Йонатан делал огорченное лицо, и каждый раз Жизель попадалась на этот розыгрыш, хмурилась и ужасно расстраивалась.

Потом она начинала выспрашивать:

- Неужели ты и вправду ничего мне не принес? Совсем ничего? Даже самой маленькой мелочи?

Наконец наступал момент, когда Йонатан начинал обыскивать свои карманы и рылся в них, пока, словно волшебник, не извлекал откуда-то маленький пакет. Какое-нибудь украшение, детскую книжечку в мини-формате "Пикси", брелок для ключей, игру, заколку для волос или цветные карандаши. У него обязательно было что-нибудь для Жизель, и он с улыбкой смотрел, как она с нетерпением разрывала подарочную упаковку и скакала от радости по комнате, а потом прыгала к нему на колени и покрывала его лицо поцелуями.

- К чему это? - часто спрашивала Яна. - У нее сегодня не день рождения, а тебя не было дома, может быть, часов восемь, но не несколько недель! Боже мой, ты не должен делать ей подарки каждый день! Во что это выльется, когда она станет старше? Ты что, каждый день будешь приносить ей настоящий легковой автомобиль? Или стереоустановку?

Йонатан лишь пожимал плечами. Он обожал свою маленькую куколку и не представлял себе ничего прекраснее, чем выполнять любое ее желание.

Жизель превратилась в папину дочку, и Яна смотрела на их симбиоз с нескрываемой завистью.

За прошедшие со дня рождения Жизель семь лет Йонатан неудержимо поднимался наверх.

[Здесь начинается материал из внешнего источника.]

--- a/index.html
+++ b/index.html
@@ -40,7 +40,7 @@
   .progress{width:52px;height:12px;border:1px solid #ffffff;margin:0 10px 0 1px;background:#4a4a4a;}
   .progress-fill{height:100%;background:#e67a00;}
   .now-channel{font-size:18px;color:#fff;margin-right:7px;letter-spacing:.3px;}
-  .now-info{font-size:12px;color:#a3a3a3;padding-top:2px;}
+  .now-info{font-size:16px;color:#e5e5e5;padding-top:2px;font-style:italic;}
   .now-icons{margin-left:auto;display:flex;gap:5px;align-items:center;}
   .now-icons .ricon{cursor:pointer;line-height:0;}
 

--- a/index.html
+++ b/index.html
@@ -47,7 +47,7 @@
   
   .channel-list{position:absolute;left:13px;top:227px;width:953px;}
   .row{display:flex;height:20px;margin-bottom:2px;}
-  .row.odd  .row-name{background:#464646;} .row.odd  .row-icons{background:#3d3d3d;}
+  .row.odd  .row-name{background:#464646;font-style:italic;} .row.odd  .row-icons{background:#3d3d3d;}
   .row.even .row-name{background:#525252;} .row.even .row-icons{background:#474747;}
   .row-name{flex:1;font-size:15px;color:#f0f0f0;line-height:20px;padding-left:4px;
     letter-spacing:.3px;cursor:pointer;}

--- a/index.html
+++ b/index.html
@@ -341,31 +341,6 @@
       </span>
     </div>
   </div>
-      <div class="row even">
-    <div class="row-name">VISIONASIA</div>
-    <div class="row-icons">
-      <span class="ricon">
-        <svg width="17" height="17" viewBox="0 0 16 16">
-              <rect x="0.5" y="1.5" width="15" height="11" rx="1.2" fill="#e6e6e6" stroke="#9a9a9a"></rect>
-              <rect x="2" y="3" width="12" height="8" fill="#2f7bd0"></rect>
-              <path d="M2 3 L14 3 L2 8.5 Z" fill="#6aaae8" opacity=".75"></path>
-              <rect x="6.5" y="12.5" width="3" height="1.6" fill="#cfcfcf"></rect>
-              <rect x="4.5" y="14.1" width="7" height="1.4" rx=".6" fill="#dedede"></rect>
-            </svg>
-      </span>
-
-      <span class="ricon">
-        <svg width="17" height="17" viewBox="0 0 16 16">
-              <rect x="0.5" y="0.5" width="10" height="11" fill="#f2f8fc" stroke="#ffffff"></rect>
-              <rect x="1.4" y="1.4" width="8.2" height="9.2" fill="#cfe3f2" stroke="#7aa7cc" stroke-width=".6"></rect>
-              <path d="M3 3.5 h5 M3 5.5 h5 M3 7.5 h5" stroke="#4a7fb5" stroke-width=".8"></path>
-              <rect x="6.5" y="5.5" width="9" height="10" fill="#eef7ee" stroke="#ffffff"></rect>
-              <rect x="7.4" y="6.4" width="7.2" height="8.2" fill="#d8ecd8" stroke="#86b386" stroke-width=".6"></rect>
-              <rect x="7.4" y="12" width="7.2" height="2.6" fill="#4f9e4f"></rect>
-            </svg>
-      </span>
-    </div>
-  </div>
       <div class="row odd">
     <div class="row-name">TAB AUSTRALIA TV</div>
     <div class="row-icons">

Он стал не только одним из наиболее востребованных театральных фотографов, но и открыл свою галерею, издал два фотоальбома, стал владельцем бюро и фотостудии на Розенекк, которую использовал для специальных рекламных заказов или сдавал в аренду для проведения фотосессий.

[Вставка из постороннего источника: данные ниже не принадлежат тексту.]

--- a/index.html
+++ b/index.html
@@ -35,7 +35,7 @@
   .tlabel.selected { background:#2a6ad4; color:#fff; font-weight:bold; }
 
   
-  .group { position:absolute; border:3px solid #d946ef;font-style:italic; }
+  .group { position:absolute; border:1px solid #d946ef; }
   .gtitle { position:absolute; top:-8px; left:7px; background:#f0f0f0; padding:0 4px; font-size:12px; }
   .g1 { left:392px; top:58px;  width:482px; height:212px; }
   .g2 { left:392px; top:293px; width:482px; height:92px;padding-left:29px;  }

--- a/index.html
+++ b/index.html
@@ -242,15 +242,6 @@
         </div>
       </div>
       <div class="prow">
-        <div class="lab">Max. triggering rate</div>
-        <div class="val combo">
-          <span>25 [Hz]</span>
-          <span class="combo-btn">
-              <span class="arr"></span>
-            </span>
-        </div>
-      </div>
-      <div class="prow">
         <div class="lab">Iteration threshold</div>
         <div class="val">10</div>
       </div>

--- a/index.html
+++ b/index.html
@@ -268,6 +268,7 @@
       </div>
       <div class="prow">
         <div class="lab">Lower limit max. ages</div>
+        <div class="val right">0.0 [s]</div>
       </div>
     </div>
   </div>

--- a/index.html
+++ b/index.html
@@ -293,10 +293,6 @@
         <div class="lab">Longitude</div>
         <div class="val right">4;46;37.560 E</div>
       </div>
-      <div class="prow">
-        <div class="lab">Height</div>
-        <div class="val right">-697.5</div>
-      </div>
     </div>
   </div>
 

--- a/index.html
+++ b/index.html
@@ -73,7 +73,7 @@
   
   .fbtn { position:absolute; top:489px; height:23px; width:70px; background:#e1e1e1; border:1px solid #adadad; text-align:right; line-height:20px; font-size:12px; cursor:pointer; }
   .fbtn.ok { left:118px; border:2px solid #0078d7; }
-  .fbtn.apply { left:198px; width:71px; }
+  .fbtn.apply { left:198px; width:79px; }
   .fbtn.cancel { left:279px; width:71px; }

Великолепный организационный талант Йонатана не остался без внимания. Он начал не только фотографировать важные события, но и участвовать в их организации. И наконец ему стали доверять самостоятельное планирование крупных мероприятий. Его бизнес процветал. Йонатан был сам себе начальник, мог делать, что хотел, и зарабатывал денег больше, чем когда-то мог мечтать.

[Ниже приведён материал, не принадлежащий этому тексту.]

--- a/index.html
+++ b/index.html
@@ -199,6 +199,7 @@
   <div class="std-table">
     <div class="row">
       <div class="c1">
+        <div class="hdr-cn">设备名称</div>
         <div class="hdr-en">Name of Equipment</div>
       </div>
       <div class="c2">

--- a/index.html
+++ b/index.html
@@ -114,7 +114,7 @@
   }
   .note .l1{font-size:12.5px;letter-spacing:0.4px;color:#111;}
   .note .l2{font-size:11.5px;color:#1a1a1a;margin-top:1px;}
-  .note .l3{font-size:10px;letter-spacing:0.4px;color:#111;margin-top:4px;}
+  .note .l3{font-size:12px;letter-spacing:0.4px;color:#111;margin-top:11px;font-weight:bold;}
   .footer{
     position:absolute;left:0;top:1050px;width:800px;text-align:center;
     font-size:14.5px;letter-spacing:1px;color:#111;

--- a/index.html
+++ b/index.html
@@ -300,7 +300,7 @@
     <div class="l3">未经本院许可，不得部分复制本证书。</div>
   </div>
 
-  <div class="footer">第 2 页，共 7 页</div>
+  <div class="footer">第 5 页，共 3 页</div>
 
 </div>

А в это время Яна сходила с ума от скуки.

Жизель было семь лет, и она ходила в первый класс. Она любила школу и часто вставала в пять утра, потому что не могла дождаться, как бы поскорее отправиться туда. Занятия были для нее раем, состоявшим из бумаги для рисования и письма, цветных и восковых карандашей, мела, туши и пластилина. Там она могла чертить, рисовать картинки, писать синими или зелеными чернилами буквы и цифры, и все сколько душа пожелает. Она лепила из пластилина зверушек или рисовала тушью то, что рождала ее буйная фантазия: странные облака на фоне лилово-синего грозового неба, тарелку со спагетти по-болонски, когда ей хотелось есть, отца на велосипеде или на гребной лодке, когда она радовалась предстоящим выходным.

И дома она продолжала рисовать. От нее не было спасения ни листу бумаги, ни стенам, ни столу. Она разрисовывала яйца не только на Пасху. Она рисовала то, что Яна ставила на стол на ужин, и даже отца, когда он от усталости засыпал перед телевизором и таким образом оставался неподвижным. Обычно, если она просила Йонатана посидеть минутку спокойно, потому что хотела его нарисовать, ничего не получалось. Он подмигивал ей, строил рожи или каждые две минуты говорил:

- Иди сюда, Балериночка, я хочу поцеловать тебя, иначе умру.

Он называл Жизель Балериночкой, и это каждый раз больно кололо Яну в самое сердце. Она была балериной, она была Жизель, а не ее маленькая пухленькая дочка, которая любила свою коробку с тушью и путалась в собственных ногах.